Больше, чем это
Шрифт:
На самом почетном месте красовался вертеп – из какой-то альтернативной истории, где Иисус родился в Лас-Вегасе. Мария, Иосиф, ясли, сено, мычащая скотина, кланяющиеся пастухи и ликующие ангелы словно застыли в танцевальной сцене из мюзикла.
Посреди этого скопища, прямо в луче света по центру, воздевал ручки Младенец с золотым нимбом, неся человекам благоволение. Ходили слухи, что он вырезан из привозного венецианского мрамора. Чушь собачья, как потом выяснилось.
– Он из них самый подъемный, этот Младенец, – объяснил Эйч Монике, которая уже не слушала.
– Хватаем – и деру, – добавил Гудмунд. – Не носорога же кантовать. Хотя он-то здесь явный неформат.
– А потом зароем по пояс у кого-нибудь на газоне. – Эйч задрал руки, изображая, как благословляет человеков торчащий из земли Младенец.
– И вуаля! – ухмыльнулся Гудмунд. – Рождественское чудо.
Моника закатила глаза:
– А нельзя просто амфа нюхнуть, как нормальные люди?
Машина затряслась от хохота. Да, жизнь сильно наладится, когда Моника с Эйчем наконец разбегутся.
– Уже одиннадцать почти, – глянув в телефон, сообщила Моника. – Ты же вроде говорил…
И тут наступила темнота – вся флетчеровская экспозиция разом погасла в соответствии с окружным распоряжением о комендантском часе, которое соседи выбивали через суд. Даже сюда, на удаленную гравийную дорожку, донеслось огорченное «у-у-у» из припозднившихся машин, которые весь вечер тянулись мимо неторопливым потоком.
(Каллен Флетчер, долговязый и нескладный, с самого Дня благодарения до Нового года старался слиться в школе со стенами. Обычно получалось плохо.)
– Ну вот. – Гудмунд потер руки. – Теперь пусть машины рассосутся, и за дело.
– Это кража, если что, – напомнила Моника. – Они с этой экспозицией носятся, как курица с яйцом, а тут вдруг раз – и Иисус пропал…
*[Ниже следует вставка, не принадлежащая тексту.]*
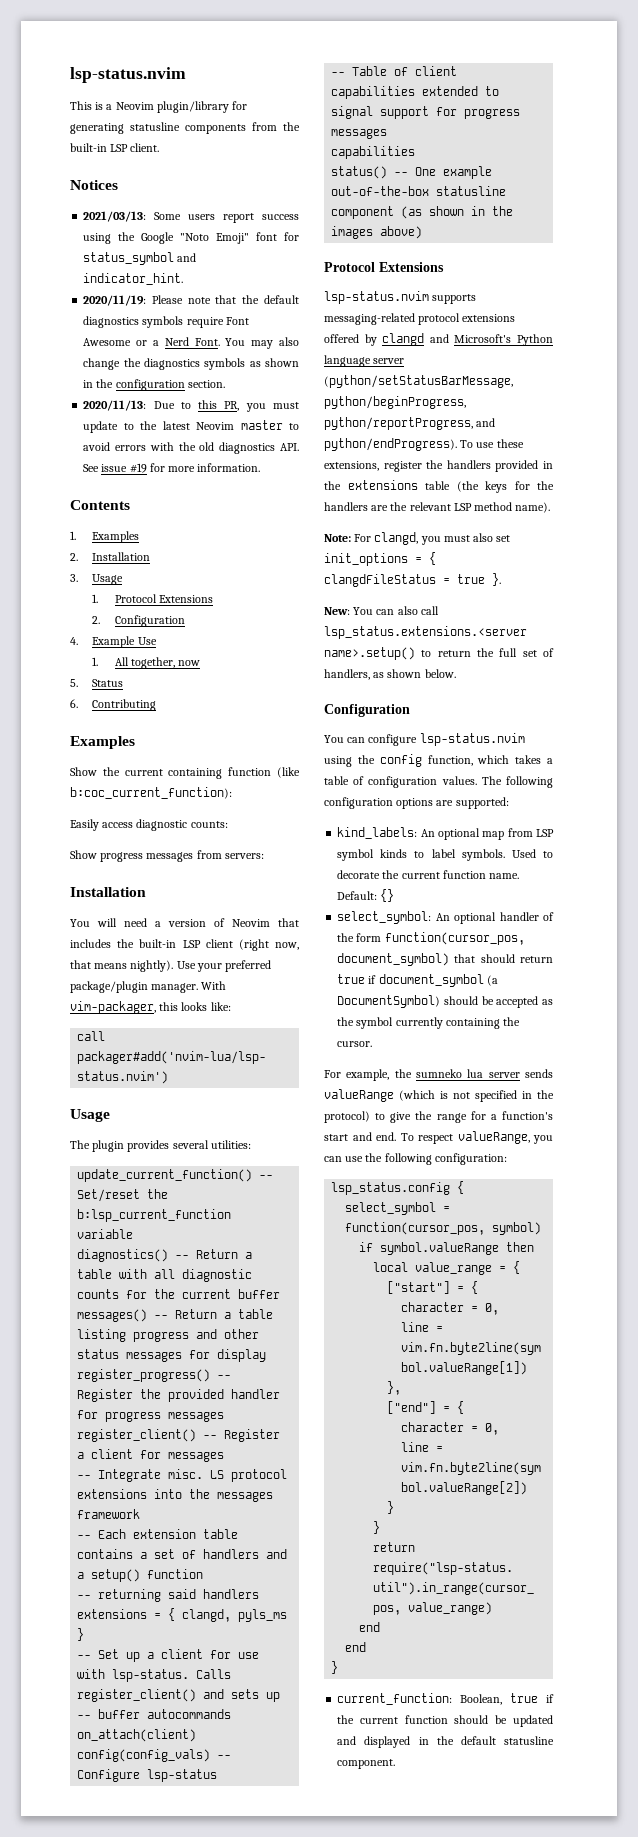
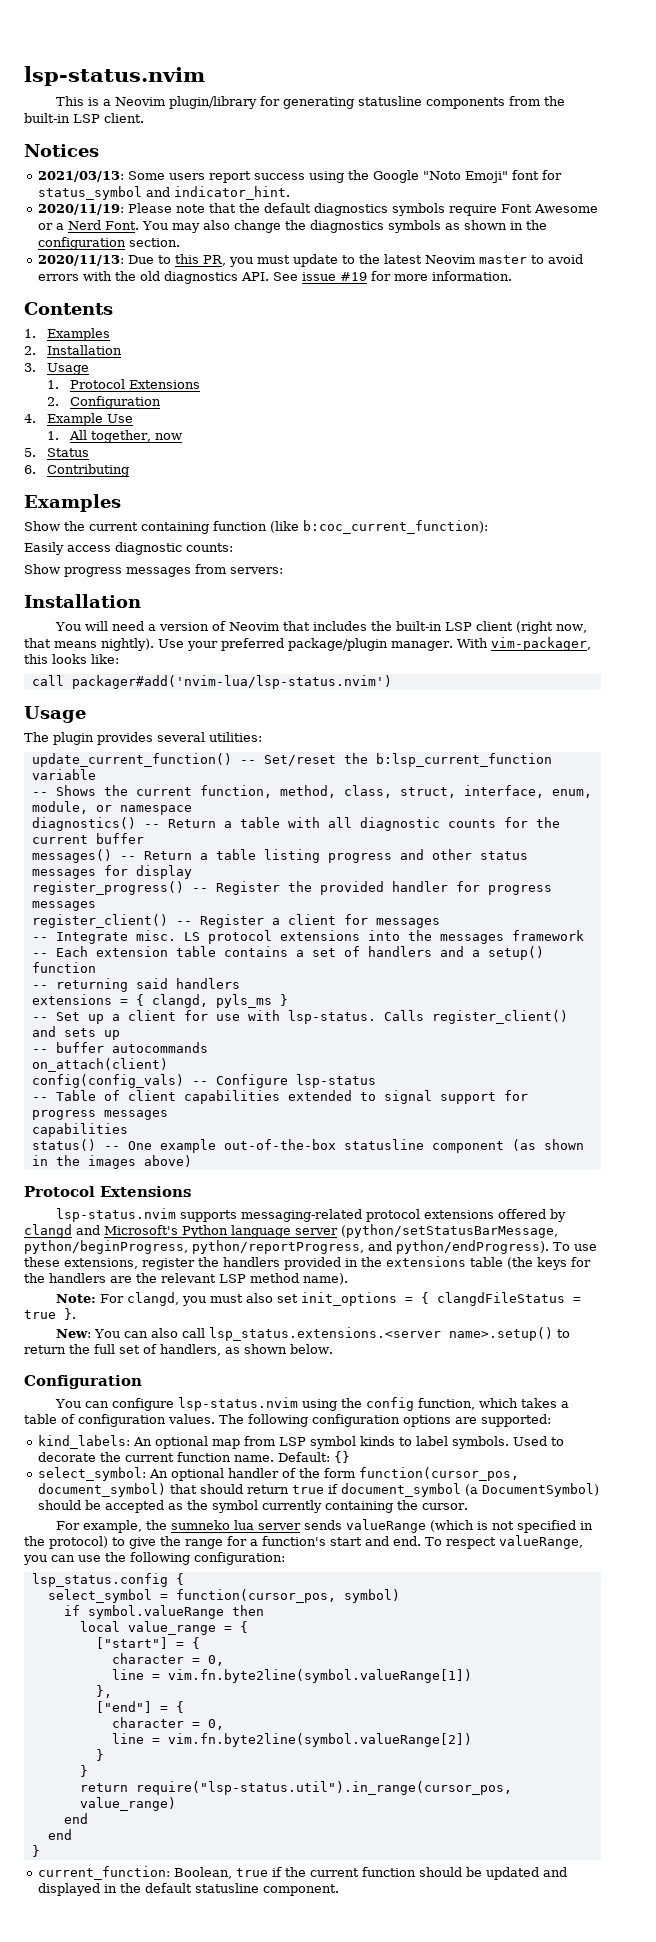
(134, 1234) none -> [31,785,592,798] [31,801,192,815] // -- Shows the current function, method, class, struct, interface, enum, module, or namespace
– Вот вони-то будет, – расхохотался Эйч.
– Aza, жди! Молча в суд подадут, – возразила Моника.
– Да мы же недалеко его утащим, – успокоил Гудмунд и хитро прищурился. – К Саммер Блейдон, например, будет у них в доме хоть кто-то невинный.
Моника округлила глаза в ужасе, но потом не удержалась и хихикнула.
– Тогда нужно поаккуратнее, чего доброго, нарвемся на какую-нибудь ночную чирлидерскую тренировку.
– А кто секунду назад нас стращал судом? – поинтересовался Гудмунд.
– Я, – беспечно пожала плечами Моника. – И что? Я же не говорила, что не участвую.
– Эй! – одернул ее Эйч. – Ты к нему до утра будешь клеиться?
– Так, заткнулись все! – велел Гудмунд. – Почти пора.
Воцарилась тишина, которую нарушал только скрип ткани по стеклу: Эйч протирал рукавом запотевшее окно. Гудмунд от нетерпения дергал коленом. Машины постепенно редели, но в салоне по-прежнему стояла тишина, потому что все, сами того не замечая, затаили дыхание.
Наконец улица опустела. На крыльце Флетчеров погас свет.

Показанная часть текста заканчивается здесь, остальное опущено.